In my essay, I wrote: “Augustus is often said
to adopt the stance of adlocutio, that is, the posture in which a Roman general
addressed his troops. The outstretched arm which is typical of the pose stems
rather abruptly from the shoulder without the complex muscular reactions that
accommodate the out-stretched limb in Greek sculpture (in the Polykleitian Diadoumenos,
for example). These are in any case concealed beneath armour, but most other respects the sculpture satisfies what has been described as the Roman
“appendage aesthetic.” There can be little doubt that the arm’s position was
conditioned by its iconographical purpose rather than by the overall compositional
conception of the sculptor(s).
In Latin the term manus is applied not only to the hand as a
member of the body, but also to “the various potencies of the hand,” to express
states of emotion, and to indicate all kinds of political and social
relationship. The phrases which refer to political and legal “yielding,”
“assistance,” and “force” all make use of the term manus where they appear in
Livy, Tacitus, Sallust, and others. The manumissio or release of a slave from
the manus or domination of his master is another example of the extension of
the term. All kinds of obligations were made legal by the handshake, the
dextrarum junctio, or by the pouring of a libation. It was possible, before
entering a contract, to send dextras, right hands in effigy, to invite the
other party to a renewed handclasp. Livy’s description of C. Mucius Scaevola’s
act of thrusting his right hand into the flames on which Porsenna had ordered
him to die (L 2.12-13, 506 B.C.), receives particular attention. Thomas Cranmer probably knew the story also. Similarly,
when Ovid describes Ulysses’ entry into the house of Circe, he is careful to
emphasize the hero’s handclasp with the sorceress, a pledge, at least on one level, of good faith (Met.

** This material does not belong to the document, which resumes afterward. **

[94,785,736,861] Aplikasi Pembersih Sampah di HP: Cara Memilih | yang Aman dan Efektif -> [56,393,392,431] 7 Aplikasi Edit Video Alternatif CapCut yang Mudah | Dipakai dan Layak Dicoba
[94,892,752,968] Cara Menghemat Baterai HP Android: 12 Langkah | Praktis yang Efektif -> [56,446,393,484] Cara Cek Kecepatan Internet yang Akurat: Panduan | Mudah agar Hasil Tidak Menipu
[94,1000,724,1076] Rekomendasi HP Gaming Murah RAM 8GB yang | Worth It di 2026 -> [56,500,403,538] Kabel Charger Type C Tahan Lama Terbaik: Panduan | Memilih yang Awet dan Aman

14.292 ff). The handclasp stemmed from a particularly ancient form of magic,
and the disembodied hand image was used again and again in ancient ritual. On Greek grave
stelai, for example, the handclasp stands for the continuing bond between the living
and the dead. The Roman hand image also had an apotropaic function, as it appears on
a metal plate once affixed to a ship. Above all, the appearance of disembodied clasping
hands on coinage and their relationship with the concepts of fides and concordia shows the full extent to which the gesture was synonymous with and even shorthand for
abstract political ideas.
Books about oratory shed further light on the powerful Roman awareness of the semantics of gesture. In his Institutio Oratoria, Quintilian wrote at length
about the importance to the orator of countenance. “Gesture is productive of
grace” (11.3.65); “the greatest influence is exercised by the glance”
(11.3.72), and by the attitude of the eyebrows (11.3.78). Most importantly, he
prescribed precise gestures for different types of speech (11.3.84; 92).
Quoting from Cicero’s De Oratore (2.45.188), Quintilian covered various gestures
deployed for different purposes—including those of the feet, and the fingers (11.3.124
ff; 137 ff).
The only snag is that we cannot now know for certain
whether the Prima Porta Augustus was actually made to adopt the adlocutio mode, because all of the fingers of the right hand (except for the ring
finger) have been found to be modern restorations. This would certainly make sense archaeologically, because it would be almost perverse for the hand to have survived intact, even only through the course of being imperfectly unearthed and brought by cart to the Vatican. It is therefore quite possible that this statue of Augustus may have originally
held a spear or a wreath in the right hand, so the meaning of the statue would have
been quite different from that of military commander addressing either his notional troops or a real
crowd of passers-by.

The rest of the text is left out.